Find and access existing data
When planning a research project that will explore a certain research question and topic, it is always useful to check whether there are existing data that have covered these questions and topics.
Using secondary data in your research project can bypass the money, time, and other costs associated with collecting primary data. It can also reduce the burden on participants (this issue is particularly important if you are interested in a very specific population) and give you access to support and resources from the study/data team.
The first step is to identify existing data and studies that might be relevant to you.
Tips to identify a dataset
You can use CLOSER Discovery to search and browse questionnaires and data from the UK’s leading longitudinal studies.
Data sources mentioned in the methods sections of published research articles that are relevant to your topic, can establish the following important information:
- Was this primary data collection specifically carried out for this article or project, or data from a larger study?
- Do they mention a study name?
- Did they include a data citation with information about the study?
- A lot of economic, population and social research data from UK studies are held at the UK Data Service – visit their site to search through the catalogue by theme or data type.
- The Consortium of European Social Science Data Archives (CESSDA) Data Catalogue is a one-stop shop for searching and finding European social science data.
- The US Inter-university Consortium for Political and Social Research (ICPSR) maintains an archive of research in the social and behavioural sciences.
- The Registry of Research Data Repositories (re3data) provides a global registry of research data repositories from a variety of academic disciplines, including repositories that enable permanent storage of, and access to, data sets to researchers, funding bodies, publishers, and scholarly institutions.
Data collected routinely by governments (administrative data) could be useful for your project.
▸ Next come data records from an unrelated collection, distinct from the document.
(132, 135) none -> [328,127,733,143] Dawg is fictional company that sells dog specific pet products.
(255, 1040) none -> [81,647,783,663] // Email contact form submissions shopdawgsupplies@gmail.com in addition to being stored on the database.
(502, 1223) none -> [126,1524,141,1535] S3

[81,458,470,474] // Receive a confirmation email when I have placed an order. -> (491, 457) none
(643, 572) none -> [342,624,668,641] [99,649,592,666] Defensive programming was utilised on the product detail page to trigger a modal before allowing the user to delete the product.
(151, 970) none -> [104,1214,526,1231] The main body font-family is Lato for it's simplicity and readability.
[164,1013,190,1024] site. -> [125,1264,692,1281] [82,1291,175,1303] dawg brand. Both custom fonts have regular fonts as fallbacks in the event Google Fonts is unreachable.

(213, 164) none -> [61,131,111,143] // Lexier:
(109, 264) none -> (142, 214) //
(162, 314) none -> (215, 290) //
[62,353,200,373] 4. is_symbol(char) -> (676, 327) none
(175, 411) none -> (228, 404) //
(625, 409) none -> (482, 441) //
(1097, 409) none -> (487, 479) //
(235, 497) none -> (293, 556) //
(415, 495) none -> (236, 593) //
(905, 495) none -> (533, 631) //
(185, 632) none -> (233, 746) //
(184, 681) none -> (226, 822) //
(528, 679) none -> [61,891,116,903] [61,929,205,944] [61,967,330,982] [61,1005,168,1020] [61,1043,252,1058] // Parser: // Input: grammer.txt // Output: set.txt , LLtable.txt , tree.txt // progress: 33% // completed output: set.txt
Some longitudinal population studies are linked with certain administrative datasets, such as the National Pupil Database, so the information from these administrative datasets is available for the study members alongside the data collected by the study.
- Some UK Government departments make certain databases available to access (via applications) e.g., the National Pupil Database from the Department for Education.
- Explore administrative datasets that have been made available for research using the ADR UK Data Catalogue.
- The UK Office for National Statistics (ONS) publishes summary data and statistics on various topics and holds data from the UK census.
Check whether a particular study you are interested in is linked to administrative data, for example, at the UK Data Service or on the study’s own website.
How to access the data?
It is important to understand the access requirements and restrictions associated with your selected data sources. There are different access requirements for different types of data due to the sensitivity of the data and potential disclosure risk.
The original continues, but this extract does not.